Hello all.
I'm CCing the analytics list in case this question is also relevant for them. Not sure about research-l, so please forward this message if that's the case.
I have a question regarding the registration date for new user accounts (table user). The information is (apparently) public, as it can be retrieved from the Special:ListUsers: http://en.wikipedia.org/w/index.php?title=Special%3AListUsers&username=D...
Furthermore, Dario uploaded to DataHub a CSV file with an hourly series of registration dates in 2008-2011, from enwiki: http://datahub.io/dataset/wikipedia-new-user-registrations
It would be quite interesting to study the whole series (say, back to 2004) and compare it with other languages. However, this info is not available on the DB replicas in Tool-Labs (whole column 'user_registration' in table 'user' is NULL).
My question is: are there any reasons for redacting this (apparently public) info? I can't figure out why this could be sensitive data.
Thanks in advance, best regards. Felipe.
Felipe Ortega, 13/02/2014 14:57:
My question is: are there any reasons for redacting this (apparently public) info? I can't figure out why this could be sensitive data.
It's not redacted, it simply never existed.
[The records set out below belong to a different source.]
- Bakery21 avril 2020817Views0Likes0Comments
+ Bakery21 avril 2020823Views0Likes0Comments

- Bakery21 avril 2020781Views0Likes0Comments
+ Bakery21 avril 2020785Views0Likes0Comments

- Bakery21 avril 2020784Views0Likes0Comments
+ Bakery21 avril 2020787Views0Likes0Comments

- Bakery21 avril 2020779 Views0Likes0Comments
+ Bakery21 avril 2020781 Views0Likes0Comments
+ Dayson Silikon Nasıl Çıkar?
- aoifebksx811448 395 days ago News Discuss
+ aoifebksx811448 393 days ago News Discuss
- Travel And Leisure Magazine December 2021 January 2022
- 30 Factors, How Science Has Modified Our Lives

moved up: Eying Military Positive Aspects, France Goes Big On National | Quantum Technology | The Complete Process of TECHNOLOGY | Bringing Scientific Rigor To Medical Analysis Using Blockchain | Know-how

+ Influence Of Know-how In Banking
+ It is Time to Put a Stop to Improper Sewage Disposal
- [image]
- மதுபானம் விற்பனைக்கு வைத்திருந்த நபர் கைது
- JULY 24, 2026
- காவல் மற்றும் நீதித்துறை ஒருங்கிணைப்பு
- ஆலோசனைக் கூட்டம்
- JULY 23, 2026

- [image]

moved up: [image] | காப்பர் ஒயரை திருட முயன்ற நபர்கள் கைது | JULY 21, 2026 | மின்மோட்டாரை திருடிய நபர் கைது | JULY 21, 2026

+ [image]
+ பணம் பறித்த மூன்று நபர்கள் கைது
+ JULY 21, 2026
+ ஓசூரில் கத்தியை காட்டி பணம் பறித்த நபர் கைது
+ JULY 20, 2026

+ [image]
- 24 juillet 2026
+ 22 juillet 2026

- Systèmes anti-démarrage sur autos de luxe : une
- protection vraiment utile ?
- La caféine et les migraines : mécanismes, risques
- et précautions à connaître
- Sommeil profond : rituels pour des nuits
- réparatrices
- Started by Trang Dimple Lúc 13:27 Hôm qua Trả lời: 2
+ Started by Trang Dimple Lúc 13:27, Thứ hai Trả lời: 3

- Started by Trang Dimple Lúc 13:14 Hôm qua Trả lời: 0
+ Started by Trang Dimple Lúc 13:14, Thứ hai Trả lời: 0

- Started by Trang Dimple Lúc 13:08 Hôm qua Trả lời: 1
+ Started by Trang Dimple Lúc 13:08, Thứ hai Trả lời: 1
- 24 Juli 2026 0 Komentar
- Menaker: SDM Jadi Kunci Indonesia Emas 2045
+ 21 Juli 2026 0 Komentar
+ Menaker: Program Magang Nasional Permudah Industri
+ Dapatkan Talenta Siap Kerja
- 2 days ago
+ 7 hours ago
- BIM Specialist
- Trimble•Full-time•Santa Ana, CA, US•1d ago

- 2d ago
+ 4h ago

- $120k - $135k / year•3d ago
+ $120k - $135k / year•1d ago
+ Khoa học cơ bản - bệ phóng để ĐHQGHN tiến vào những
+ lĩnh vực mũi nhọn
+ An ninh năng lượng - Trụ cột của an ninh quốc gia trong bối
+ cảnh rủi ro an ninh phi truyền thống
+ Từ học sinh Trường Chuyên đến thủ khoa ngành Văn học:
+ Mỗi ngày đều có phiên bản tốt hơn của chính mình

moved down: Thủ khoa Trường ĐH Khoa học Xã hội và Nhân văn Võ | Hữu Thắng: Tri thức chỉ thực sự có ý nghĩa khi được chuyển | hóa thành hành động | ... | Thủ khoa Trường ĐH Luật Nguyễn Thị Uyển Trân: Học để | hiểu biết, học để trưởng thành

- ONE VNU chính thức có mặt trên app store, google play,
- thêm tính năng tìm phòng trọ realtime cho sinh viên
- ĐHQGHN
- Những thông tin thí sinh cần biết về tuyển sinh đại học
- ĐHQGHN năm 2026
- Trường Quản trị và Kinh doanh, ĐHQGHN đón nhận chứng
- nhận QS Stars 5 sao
There aren't even log entries for old registrations; on some wiki(s) the field was populated with guesstimates. See also https://bugzilla.wikimedia.org/show_bug.cgi?id=18638 , https://bugzilla.wikimedia.org/show_bug.cgi?id=22097 depends on it/is a duplicate.
Nemo
Thanks, Nemo.
It is a shame. Does this means that this information is also inaccurate for users created after r12207 (Dec. 2005) ? At least, it would be useful to compare any differences between the periods 2006-2008 and 2009-present.
In fact, I remember that this information was available in the DB replicas in Toolserver. But I haven't had the chance to check against log entries, yet.
Regards, Felipe.
El Jueves 13 de febrero de 2014 15:17, Federico Leva (Nemo) nemowiki@gmail.com escribió:
Felipe Ortega, 13/02/2014 14:57:
My question is: are there any reasons for redacting this (apparently public) info? I can't figure out why this could be sensitive data.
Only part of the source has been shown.